More than 9,000 companies are required by the SEC to submit quarterly XBRL files that include tags for the full set of financial statements, including the detailed data in footnotes. The SEC initially allowed public companies a two-year grace period of limited liability on their XBRL formatted financials. However, limited liability expires for most public companies this year, meaning that the XBRL-formatted financials carry the same level of liability as the traditional paper filing.
"People should be able to know and see what public-interest organizations, like not-for-profit groups, are doing", Hood said. "If you don't standardize that data and create taxonomies that make the data machine readable, you're always going to have the potential for human error.
"Right now, everyone goes to GuideStar to pull out financial information about not-for-profits", he added. "What you get, just like in the old days with the SEC, is a PDF file that you can't do anything with. You have to sit down and type in the data. If I were to analyze five not-for-profits, I'd pull five GuideStar PDFs and key all that data into a spreadsheet. With XBRL tagging and not-for-profits publishing their financials electronically, you could theoretically pull those financials right into a spreadsheet without typing a thing. If I can get my financials to my constituents, my not-for-profit members, or other stakeholders, they can drill down and do comparisons in a much faster way than they can today."

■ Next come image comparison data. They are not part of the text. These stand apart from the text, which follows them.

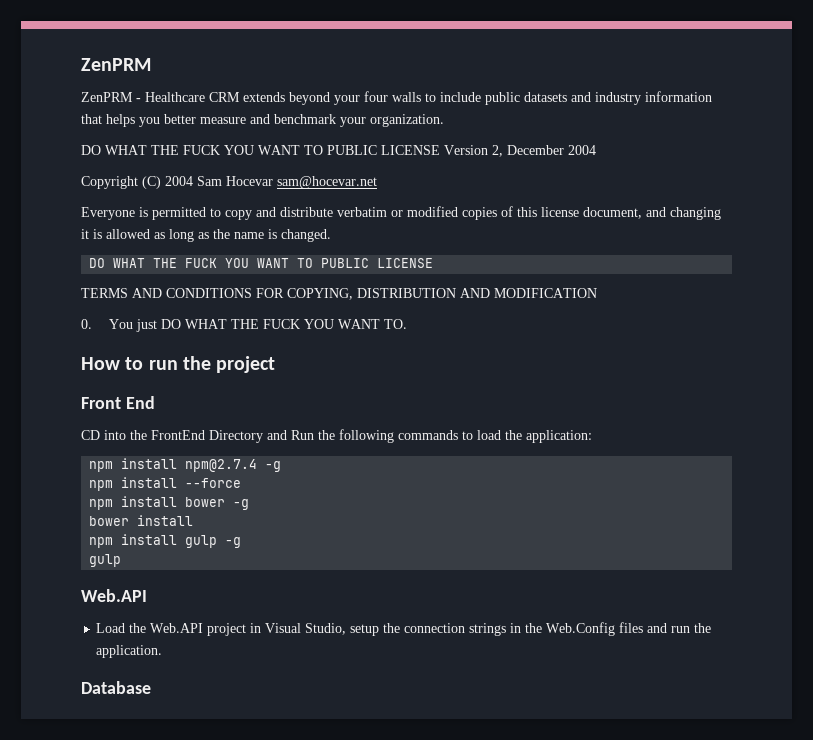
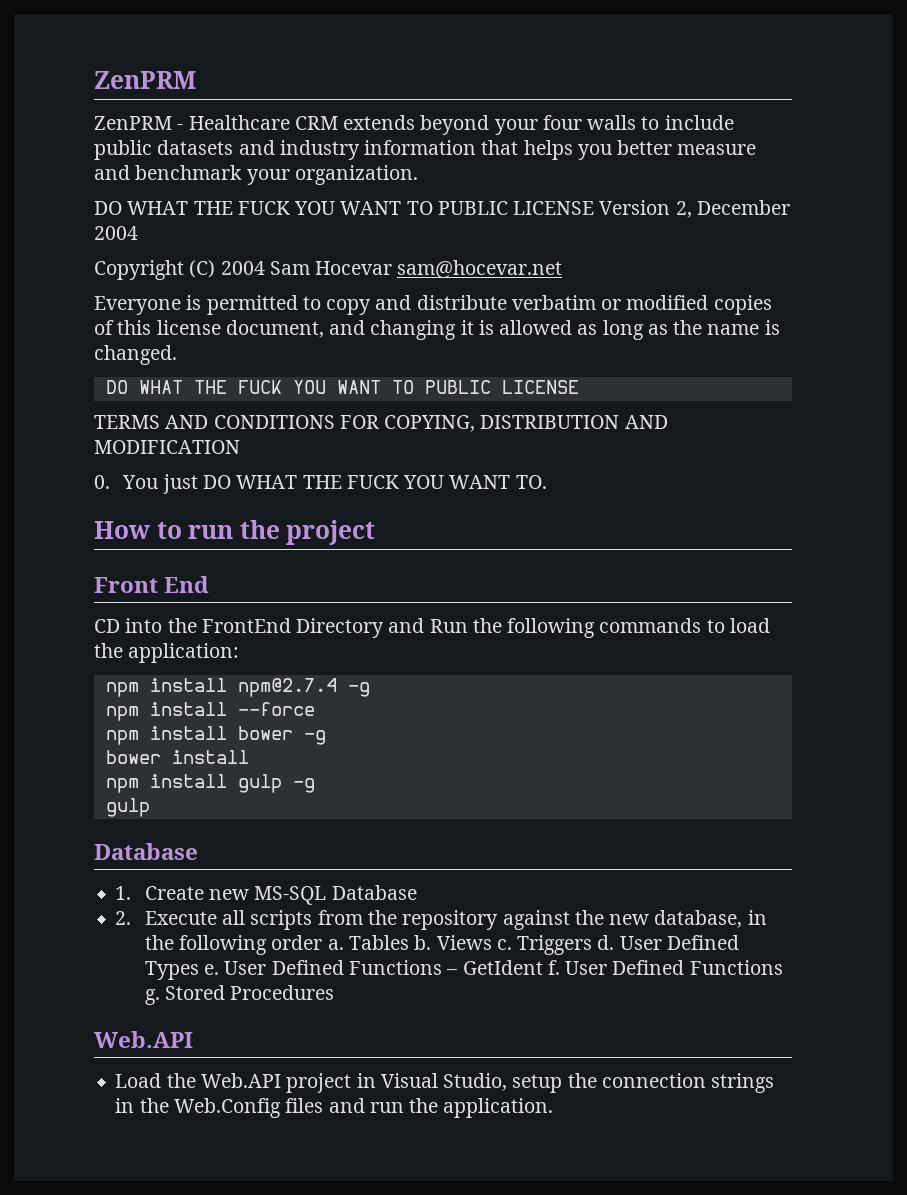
(122, 560) none -> [94,843,198,860] [115,885,417,905] [115,910,767,930] [144,935,739,955] [144,960,783,980] [144,985,335,1005] // Database // 1. Create new MS-SQL Database // 2. Execute all scripts from the repository against the new database, in the following order a. Tables b. Views c. Triggers d. User Defined Types e. User Defined Functions – GetIdent f. User Defined Functions g. Stored Procedures
[81,681,151,694] // Database -> (554, 1108) none

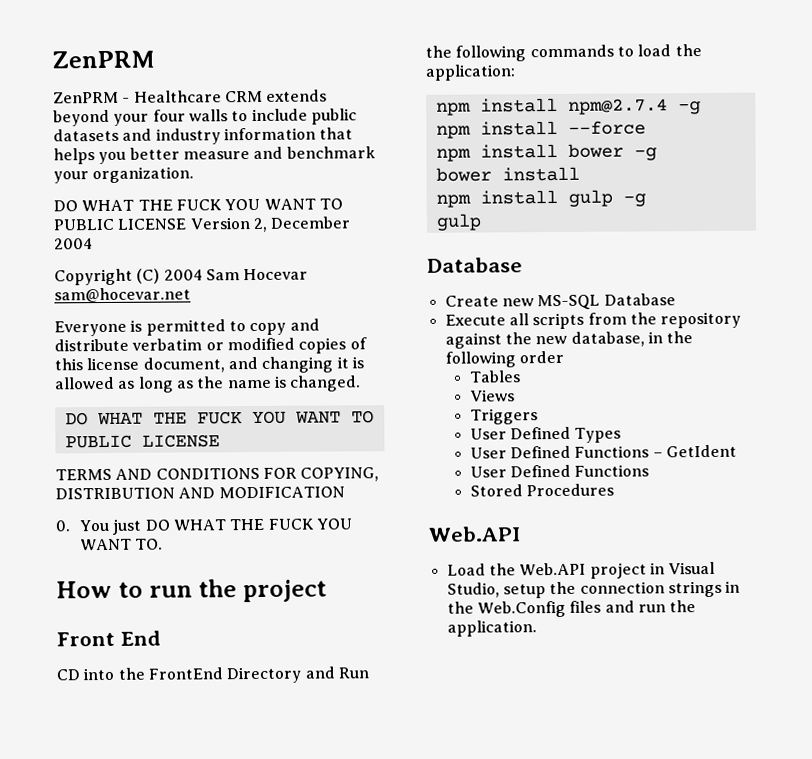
[115,886,132,900] 1. -> (523, 265) none
[115,911,132,925] 2. -> (676, 299) none
[327,939,344,950] a. -> (564, 357) //
[414,935,432,950] b. -> (521, 376) //
[496,939,512,950] c. -> (515, 395) //
[597,935,615,950] d. -> (538, 416) //
[204,964,220,975] e. -> (622, 435) //
[547,960,783,975] [144,989,160,1005] f. User Defined Functions g. -> [469,464,650,478] // User Defined Functions //

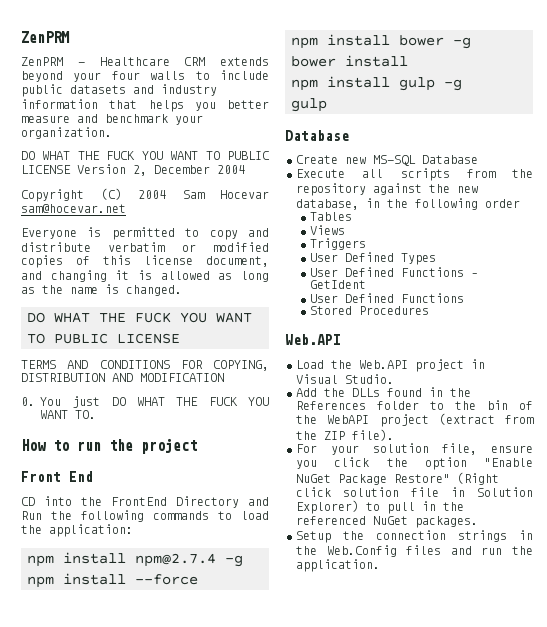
[446,582,546,599] Studio, setup -> [345,374,394,384] [296,387,471,397] [296,400,533,410] [296,413,534,427] [296,429,394,441] [296,443,533,455] [296,457,533,470] [296,472,499,485] [296,487,533,497] [296,500,464,514] [296,516,478,528] [296,531,331,543] Studio. // Add the DLLs found in the References folder to the bin of the WebAPI project (extract from the ZIP file). // For your solution file, ensure you click the option "Enable NuGet Package Restore" (Right click solution file in Solution Explorer) to pull in the referenced NuGet packages. // Setup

Under the 2013 US GAAP Financial Reporting Taxonomy, the FASB has specific taxonomies for the following five industry groups:
- Commercial and industrial
- Banking and savings institutions
- Brokers and dealers
- Real estate
The MACPA is currently working with the FASB on a project to create a US GAAP taxonomy for not-for-profit organizations.
"There are a couple big steps in this process", said Falatko, who is leading the project for the MACPA. "The first is building this taxonomy, which is a framework for not-for-profits to use, as well as the mechanical aspects of identifying what are the most common accounting policies and practices in the not-for-profit arena. It's not as much about the tagging at this stage of the game. It's about building the foundation for XBRL in the not-for-profit world. The second step is how do we communicate the vision of this to the not-for-profit accounting world, even though there's no SEC-type entity to mandate it? That's sort of the bigger challenge."
"I would say the XBRL International certification course is complementary to what the AICPA is offering", said Hood, who passed the XBRL International course along with Falatko. "It includes a broad overview of XBRL in all of its applications, including the SEC piece. [The XBRL US GAAP Certification Program] is a deep dive into the actual aspect of learning how to tag using the GAAP and FASB standards."